WHAT IS NEEDED: Across the entries below, tally every line that holds the string "column" and reply with the number only.
◆ ◆ ◆ ◆ ◆
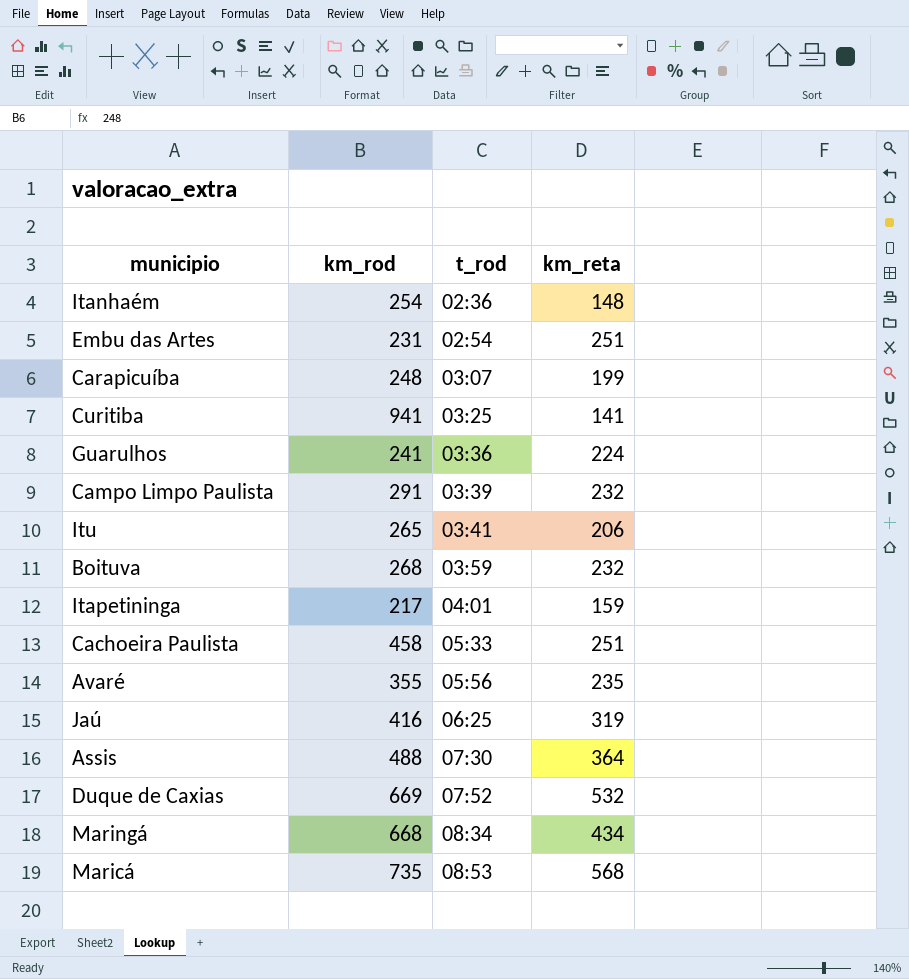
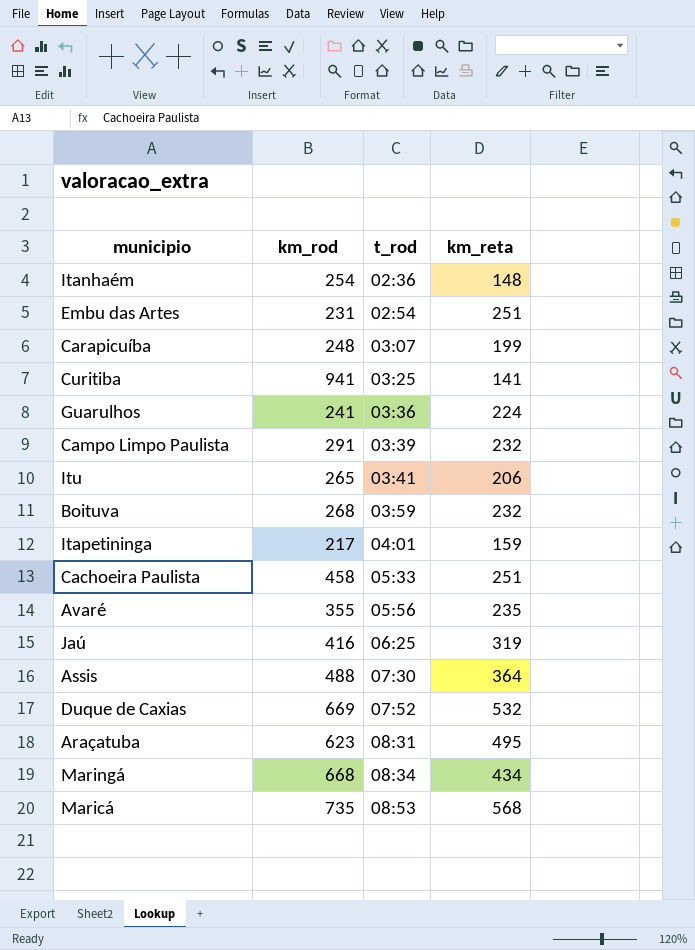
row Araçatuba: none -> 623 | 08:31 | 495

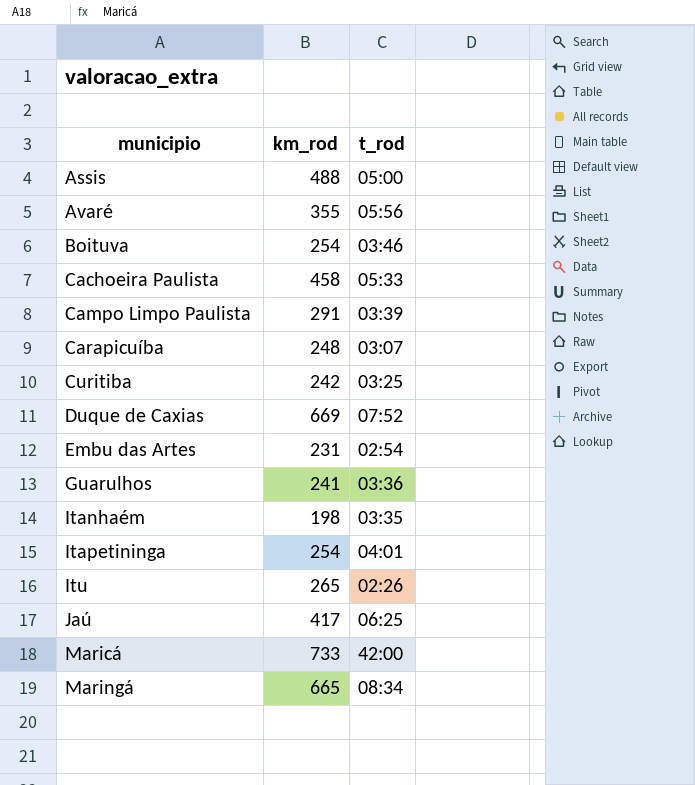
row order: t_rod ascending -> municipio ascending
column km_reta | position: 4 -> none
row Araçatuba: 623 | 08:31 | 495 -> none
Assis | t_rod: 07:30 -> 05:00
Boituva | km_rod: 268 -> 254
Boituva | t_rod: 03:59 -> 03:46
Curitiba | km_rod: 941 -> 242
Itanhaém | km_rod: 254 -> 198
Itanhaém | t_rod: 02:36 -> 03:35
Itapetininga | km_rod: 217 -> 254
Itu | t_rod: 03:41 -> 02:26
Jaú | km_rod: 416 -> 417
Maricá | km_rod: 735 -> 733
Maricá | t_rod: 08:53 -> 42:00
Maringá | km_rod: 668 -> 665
◆ ◆ ◆ ◆ ◆
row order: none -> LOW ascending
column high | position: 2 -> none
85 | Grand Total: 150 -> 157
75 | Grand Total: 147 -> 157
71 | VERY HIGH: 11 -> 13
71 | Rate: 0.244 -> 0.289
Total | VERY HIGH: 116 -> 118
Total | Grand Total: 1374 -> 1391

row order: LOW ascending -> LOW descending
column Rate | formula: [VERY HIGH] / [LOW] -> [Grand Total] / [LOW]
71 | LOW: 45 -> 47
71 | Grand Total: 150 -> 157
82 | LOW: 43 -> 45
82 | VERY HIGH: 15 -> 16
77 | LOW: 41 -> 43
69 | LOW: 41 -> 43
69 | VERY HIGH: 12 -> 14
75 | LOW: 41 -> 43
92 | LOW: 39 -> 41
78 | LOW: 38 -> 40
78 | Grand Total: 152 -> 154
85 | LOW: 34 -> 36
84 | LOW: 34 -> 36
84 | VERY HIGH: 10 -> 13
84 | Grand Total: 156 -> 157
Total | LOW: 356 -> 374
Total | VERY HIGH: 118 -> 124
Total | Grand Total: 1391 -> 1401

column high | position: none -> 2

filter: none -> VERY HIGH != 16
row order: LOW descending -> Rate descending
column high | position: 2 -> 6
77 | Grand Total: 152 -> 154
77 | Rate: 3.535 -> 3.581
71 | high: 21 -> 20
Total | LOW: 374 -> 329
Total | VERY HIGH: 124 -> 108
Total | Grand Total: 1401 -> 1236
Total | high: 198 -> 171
◆ ◆ ◆ ◆ ◆
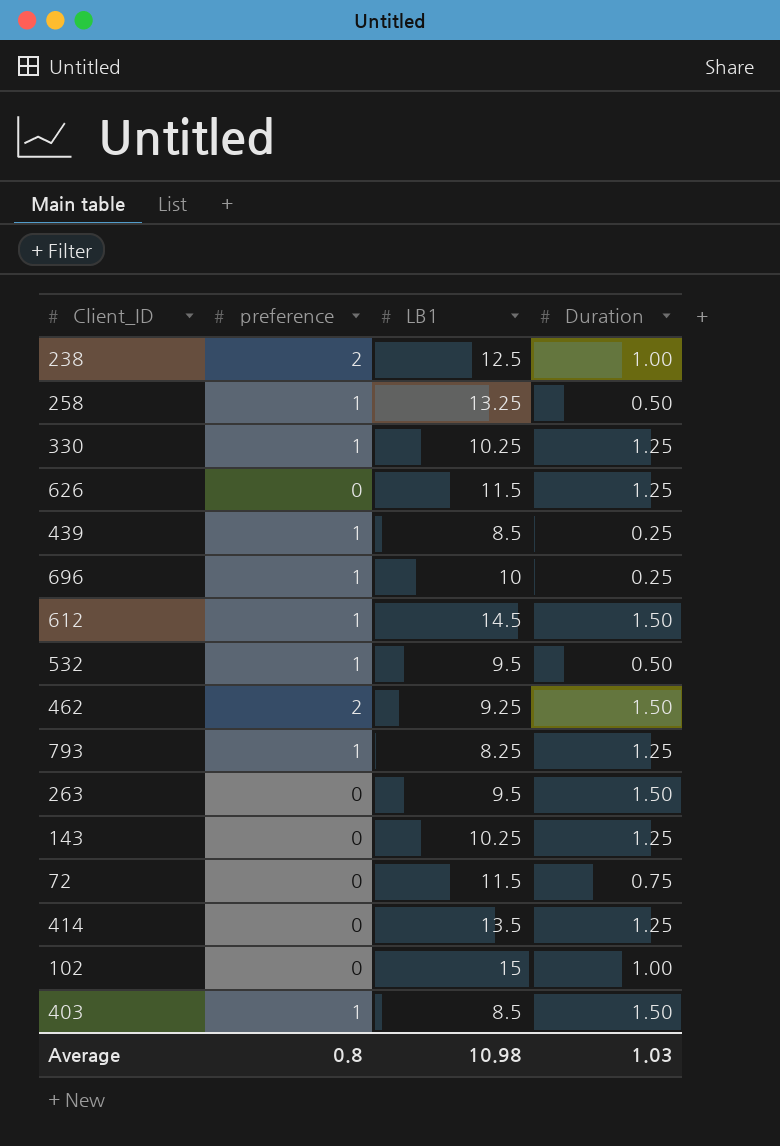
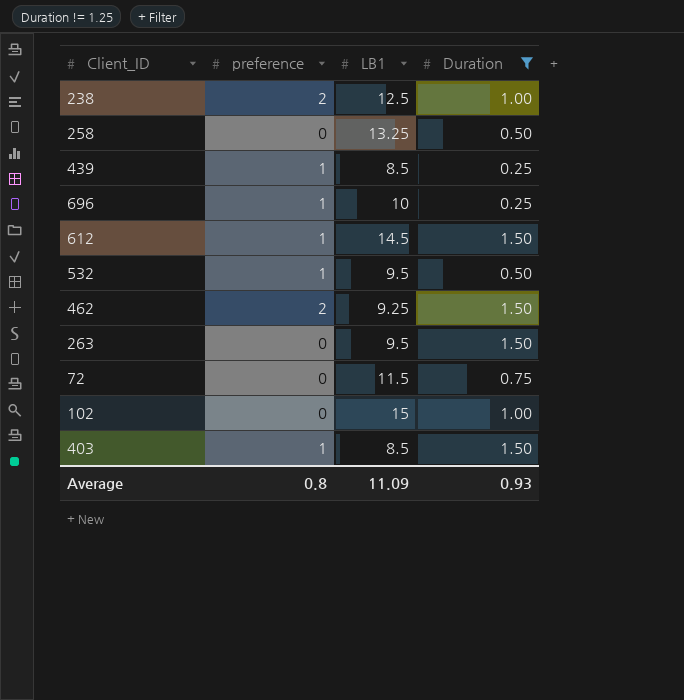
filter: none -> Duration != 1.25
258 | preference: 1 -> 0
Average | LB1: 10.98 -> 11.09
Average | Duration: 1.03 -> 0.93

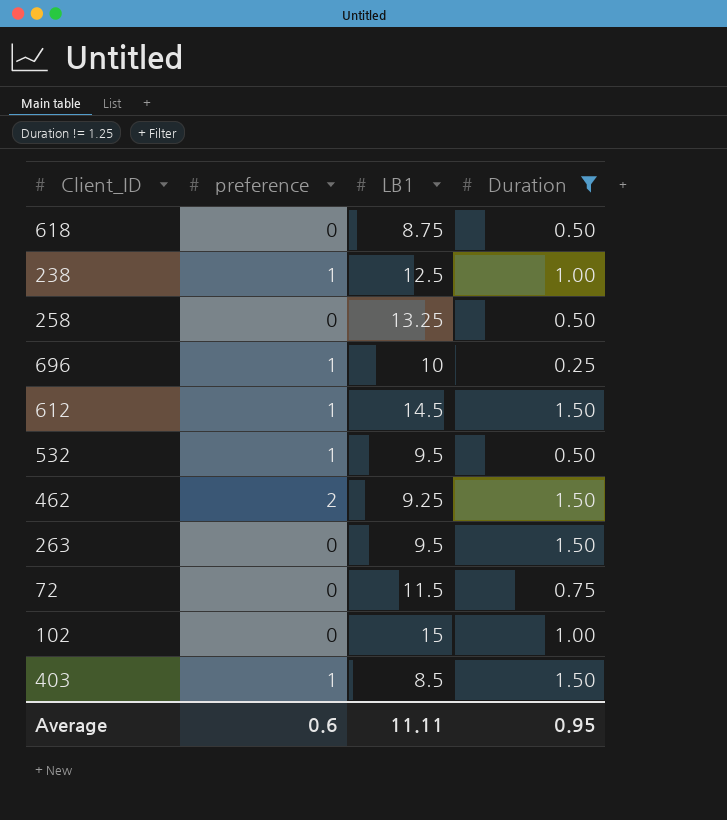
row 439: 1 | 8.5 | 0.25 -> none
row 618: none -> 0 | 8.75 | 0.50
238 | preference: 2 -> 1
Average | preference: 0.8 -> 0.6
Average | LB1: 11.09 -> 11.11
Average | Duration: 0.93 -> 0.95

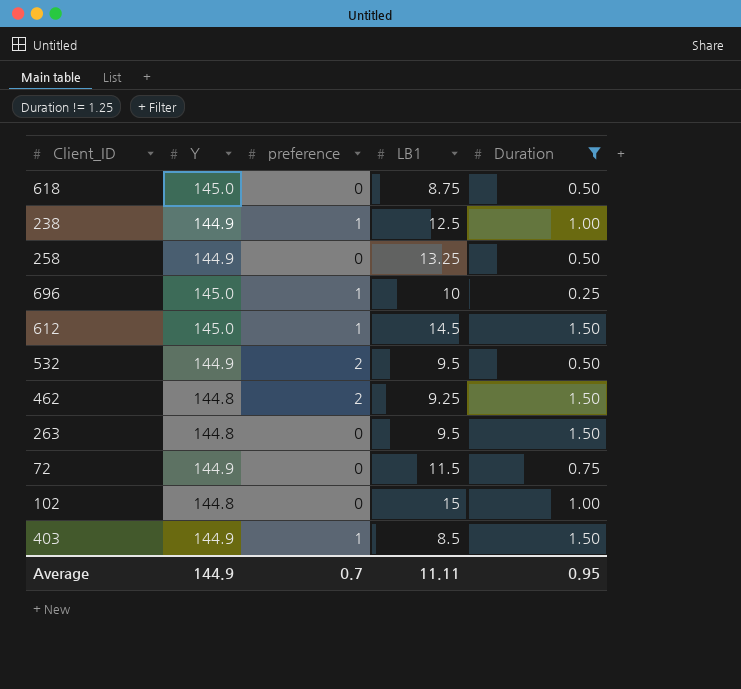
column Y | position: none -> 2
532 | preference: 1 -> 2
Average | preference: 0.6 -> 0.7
◆ ◆ ◆ ◆ ◆
YOUR SOLUTION: 6